- [Task objective]
Give only the number of lines in the records that include the string "project".

- [Information provided]
[Start of Attachment]

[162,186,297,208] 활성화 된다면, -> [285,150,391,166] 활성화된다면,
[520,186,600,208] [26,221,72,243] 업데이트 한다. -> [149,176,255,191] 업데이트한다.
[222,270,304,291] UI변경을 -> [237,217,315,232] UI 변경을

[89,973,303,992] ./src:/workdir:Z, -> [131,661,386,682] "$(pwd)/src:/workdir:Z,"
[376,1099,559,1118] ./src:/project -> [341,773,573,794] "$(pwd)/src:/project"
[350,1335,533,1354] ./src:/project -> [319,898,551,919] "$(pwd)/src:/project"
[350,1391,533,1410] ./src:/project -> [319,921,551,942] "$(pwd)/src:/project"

[End of Attachment]
[Start of Attachment]

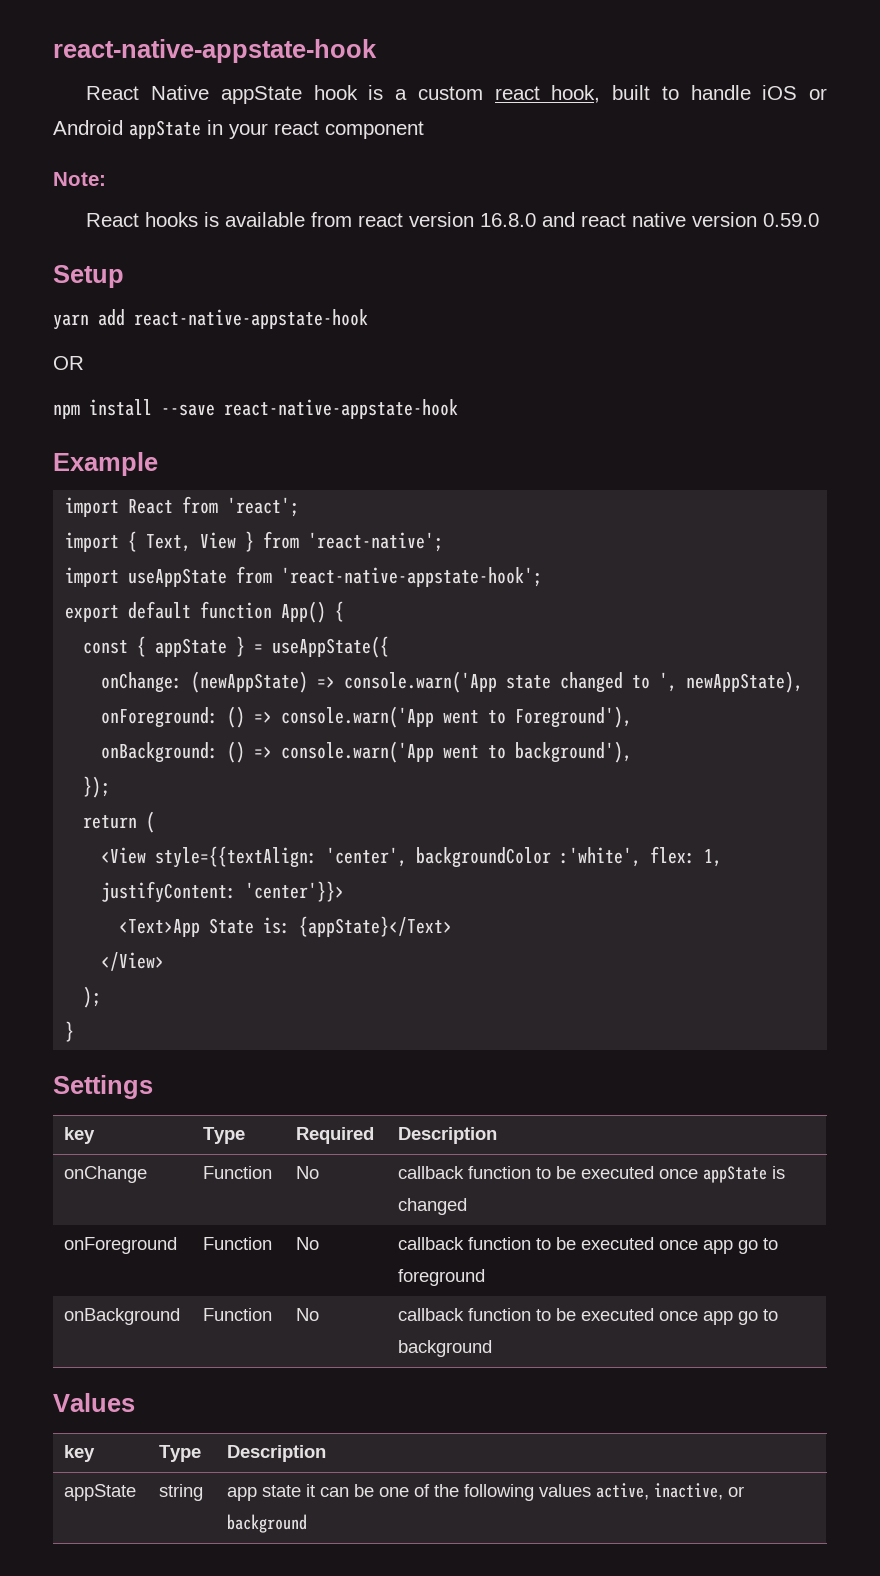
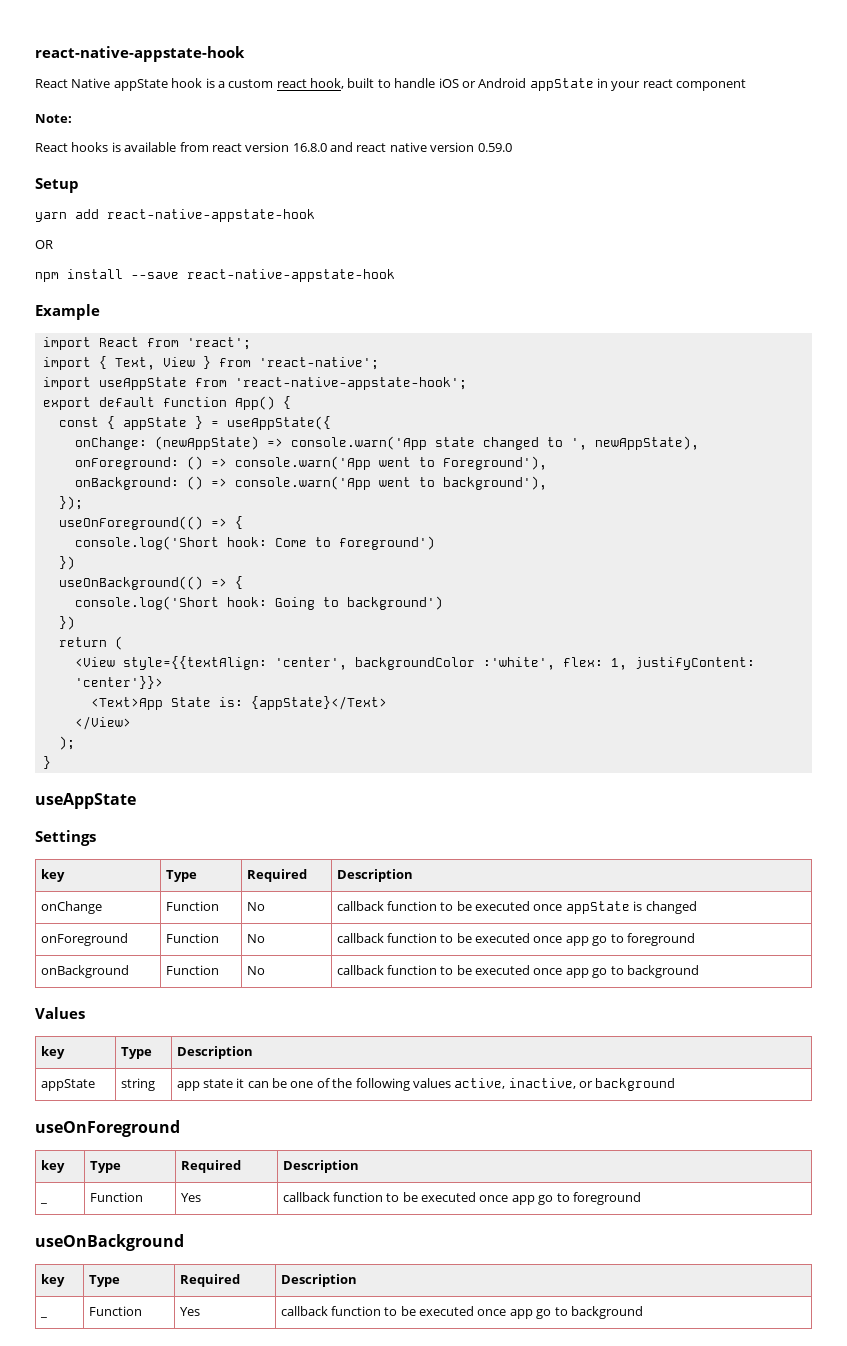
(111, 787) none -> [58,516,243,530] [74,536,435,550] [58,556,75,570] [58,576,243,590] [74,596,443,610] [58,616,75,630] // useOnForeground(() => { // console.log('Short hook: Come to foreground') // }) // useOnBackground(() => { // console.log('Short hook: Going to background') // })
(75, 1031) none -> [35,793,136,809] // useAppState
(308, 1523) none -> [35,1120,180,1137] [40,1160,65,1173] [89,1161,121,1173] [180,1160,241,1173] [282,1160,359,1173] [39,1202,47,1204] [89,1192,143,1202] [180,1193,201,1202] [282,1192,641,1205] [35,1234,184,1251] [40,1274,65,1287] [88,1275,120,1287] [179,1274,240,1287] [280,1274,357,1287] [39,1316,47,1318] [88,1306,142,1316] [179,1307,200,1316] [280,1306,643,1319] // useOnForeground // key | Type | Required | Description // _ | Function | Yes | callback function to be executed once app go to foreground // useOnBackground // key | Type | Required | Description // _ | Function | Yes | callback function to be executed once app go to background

[End of Attachment]

- [Answer below]
3